Source data>
[Start of Attachment]
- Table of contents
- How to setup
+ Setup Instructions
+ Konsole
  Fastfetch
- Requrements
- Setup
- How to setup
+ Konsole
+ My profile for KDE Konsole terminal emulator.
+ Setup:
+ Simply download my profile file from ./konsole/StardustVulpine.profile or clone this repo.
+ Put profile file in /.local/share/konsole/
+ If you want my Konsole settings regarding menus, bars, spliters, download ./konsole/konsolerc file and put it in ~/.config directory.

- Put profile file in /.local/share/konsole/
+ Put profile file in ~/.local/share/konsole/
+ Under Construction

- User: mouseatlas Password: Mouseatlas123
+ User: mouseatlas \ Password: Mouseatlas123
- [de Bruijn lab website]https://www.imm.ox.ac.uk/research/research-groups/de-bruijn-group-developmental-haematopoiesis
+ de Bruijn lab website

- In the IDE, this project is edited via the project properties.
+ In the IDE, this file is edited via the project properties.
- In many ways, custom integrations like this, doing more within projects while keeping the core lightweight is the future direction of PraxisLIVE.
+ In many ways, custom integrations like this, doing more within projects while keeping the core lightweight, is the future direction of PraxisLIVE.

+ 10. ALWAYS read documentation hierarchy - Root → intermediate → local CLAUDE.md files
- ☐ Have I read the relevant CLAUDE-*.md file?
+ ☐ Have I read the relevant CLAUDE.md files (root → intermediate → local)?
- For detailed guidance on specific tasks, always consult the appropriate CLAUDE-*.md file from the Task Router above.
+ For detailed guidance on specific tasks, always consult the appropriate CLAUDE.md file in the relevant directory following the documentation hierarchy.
[End of Attachment]
What you should do> The records above should be transcribed in full, with no differences.

Solved problem>
- Table of contents
- How to setup
+ Setup Instructions
+ Konsole
  Fastfetch
- Requrements
- Setup
- How to setup
+ Konsole
+ My profile for KDE Konsole terminal emulator.
+ Setup:
+ Simply download my profile file from ./konsole/StardustVulpine.profile or clone this repo.
+ Put profile file in /.local/share/konsole/
+ If you want my Konsole settings regarding menus, bars, spliters, download ./konsole/konsolerc file and put it in ~/.config directory.

- Put profile file in /.local/share/konsole/
+ Put profile file in ~/.local/share/konsole/
+ Under Construction

- User: mouseatlas Password: Mouseatlas123
+ User: mouseatlas \ Password: Mouseatlas123
- [de Bruijn lab website]https://www.imm.ox.ac.uk/research/research-groups/de-bruijn-group-developmental-haematopoiesis
+ de Bruijn lab website

- In the IDE, this project is edited via the project properties.
+ In the IDE, this file is edited via the project properties.
- In many ways, custom integrations like this, doing more within projects while keeping the core lightweight is the future direction of PraxisLIVE.
+ In many ways, custom integrations like this, doing more within projects while keeping the core lightweight, is the future direction of PraxisLIVE.

+ 10. ALWAYS read documentation hierarchy - Root → intermediate → local CLAUDE.md files
- ☐ Have I read the relevant CLAUDE-*.md file?
+ ☐ Have I read the relevant CLAUDE.md files (root → intermediate → local)?
- For detailed guidance on specific tasks, always consult the appropriate CLAUDE-*.md file from the Task Router above.
+ For detailed guidance on specific tasks, always consult the appropriate CLAUDE.md file in the relevant directory following the documentation hierarchy.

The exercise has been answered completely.